U.S. Rate Rise Brings Markets Down

LONDON -- Stock markets around the world came down with a bump on Monday in response to the rise in U.S. interest rates.

Traders said the impact might have ended near-term hopes of a cut in German rates, seen as the key to European recovery.

The U.S. Federal Reserve raised Fed fund rates by a quarter of a percentage point on Friday -- their first rise in five years -- and the Dow Jones industrial index responded by losing 96 points, with a knock-on effect felt around the globe.

But when Wall Street opened Monday the Dow hovered around its Friday closing figure in early trading, regaining more than eight points to 3,880.

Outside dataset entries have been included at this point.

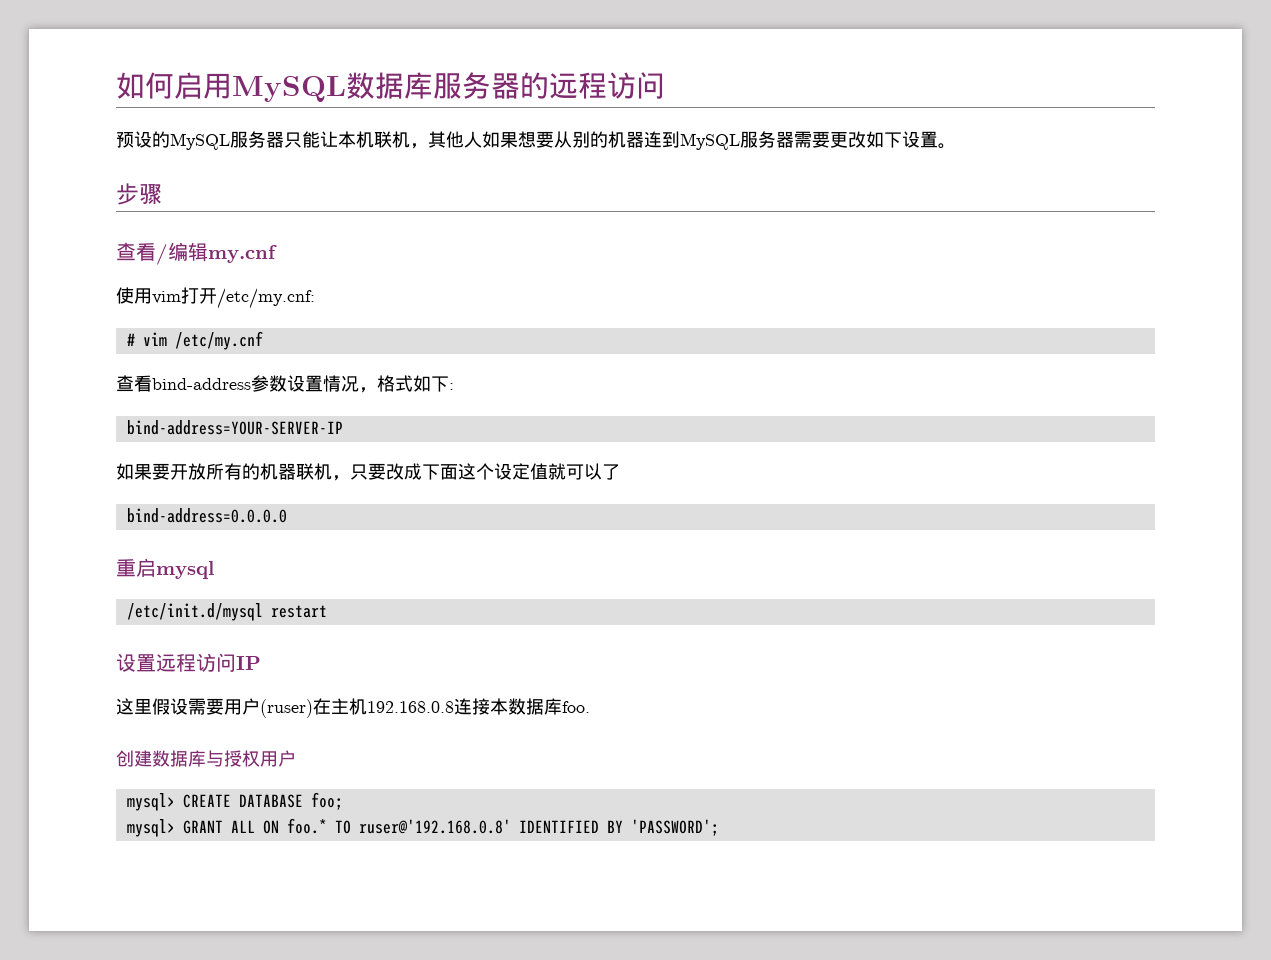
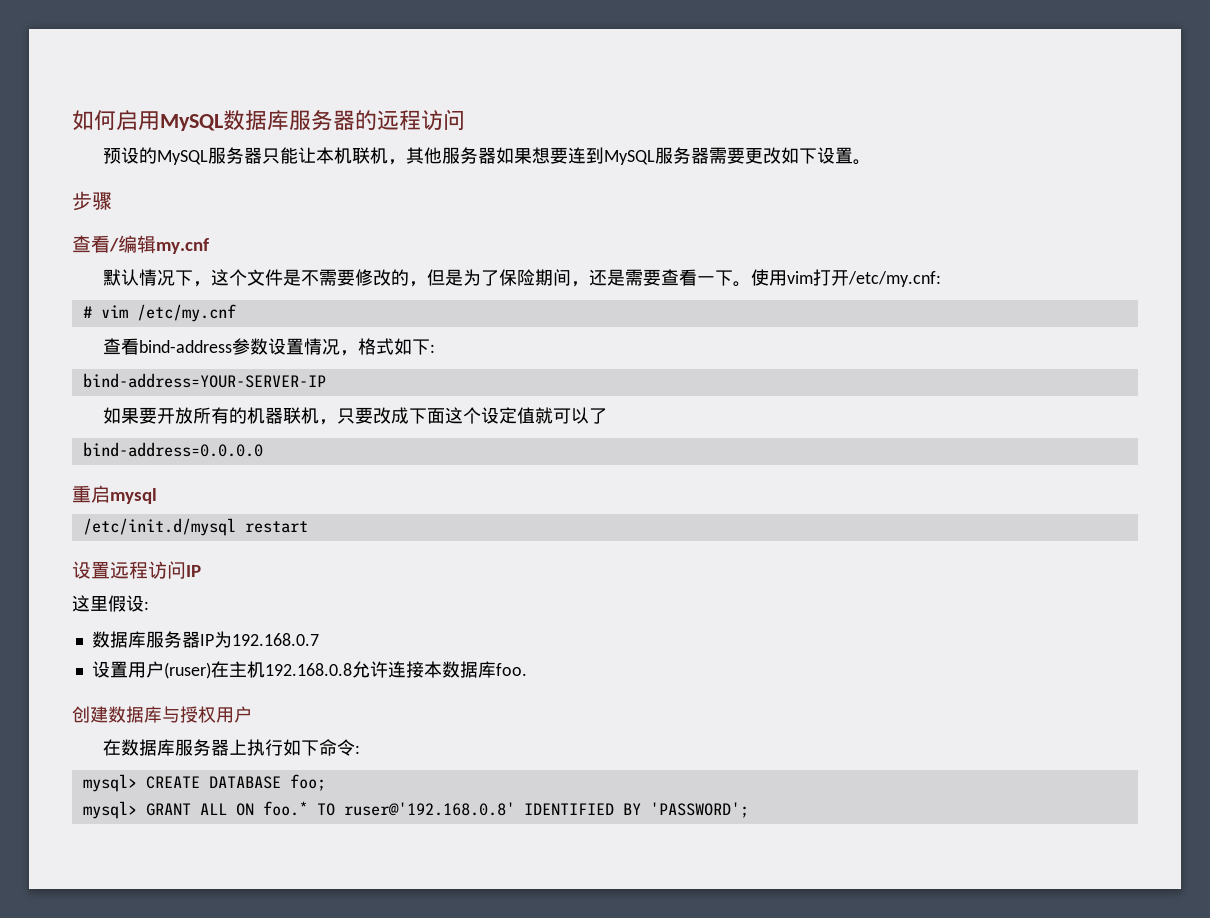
- 预设的MySQL服务器只能让本机联机，其他人如果想要从别的机器连到MySQL服务器需要更改如下设置。
+ 预设的MySQL服务器只能让本机联机，其他服务器如果想要连到MySQL服务器需要更改如下设置。
+ 默认情况下，这个文件是不需要修改的，但是为了保险期间，还是需要查看一下。
- 这里假设需要用户(ruser)在主机192.168.0.8连接本数据库foo.
+ 这里假设:
+ 数据库服务器IP为192.168.0.7
+ 设置用户(ruser)在主机192.168.0.8允许连接本数据库foo.
+ 在数据库服务器上执行如下命令:

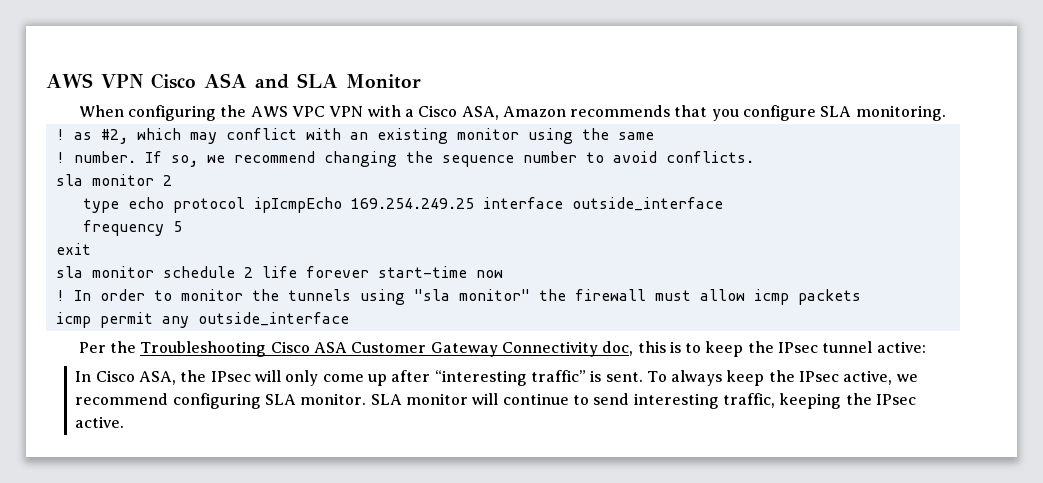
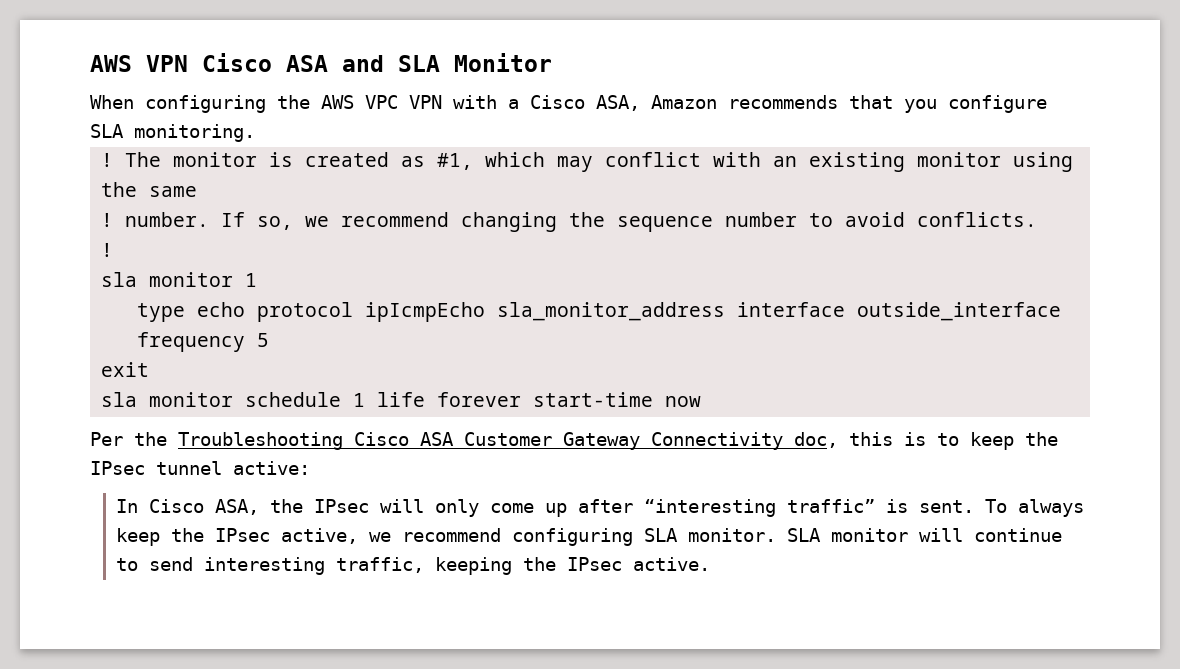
- ! as #2, which may conflict with an existing monitor using the same
+ ! The monitor is created as #1, which may conflict with an existing monitor using the same
  If so, we recommend changing the sequence number to avoid conflicts.
- sla monitor 2
+ !
+ sla monitor 1
- type echo protocol ipIcmpEcho 169.254.249.25 interface outside_interface
+ type echo protocol ipIcmpEcho sla_monitor_address interface outside_interface
- sla monitor schedule 2 life forever start-time now
+ sla monitor schedule 1 life forever start-time now
- ! In order to monitor the tunnels using "sla monitor" the firewall must allow icmp packets
- icmp permit any outside_interface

This helped calm fears that Friday's move had heralded the start of a major meltdown like those of 1987 and 1962, when share markets lost more than a quarter of their value in just days.

Asia and Australasia were first to feel the impact of Friday's U.S. move, with Tokyo losing 1.41 percent, most other major exchanges retreating by 2-3 percent and Hong Kong seeing more than 6 percent lopped off share values.

Local factors were also responsible.

Tokyo's Nikkei average closed at 20,014.40, down 287.03 points, but brokers said investors were waiting for an economic stimulus package that was due to be announced Tuesday.

Hong Kong's Hang Seng index plunged 743.30 points to 11,414.27. But traders blamed local and international jitters after news that Japan's Nomura brokerage was discarding Hong Kong from its Asian index.

Europe was next to suffer, with London, Frankfurt and Paris losing 2-3 percent and most minor exchanges more.

Among the major exchanges, London's Financial Times-Stock Exchange index was more than 100 points down before the official opening and spent much of the day some 80 points off, just below 3,400 points.

But after the steady opening in New York, the FTSE soon added some 20 points, reaching 3,419 and appearing to have stabilized.

In Paris, the CAC-40 followed suit, losing as much as 70 points but regaining 35 of them in afternoon trading.

The New York opening came after Frankfurt's DAX had closed, leaving the German index down 58.85 points on the day at 2,079.40.

On money markets, the dollar's buoyancy survived market jitters about central bank dollar sales, but the currency failed to extend its rally on Friday's U.S. policy tightening.

Traders said U.S. players had taken the dollar up to test the day's highs around 1.7640 marks, and the U.S. stock market's start on a firmer footing than expected had also lent support.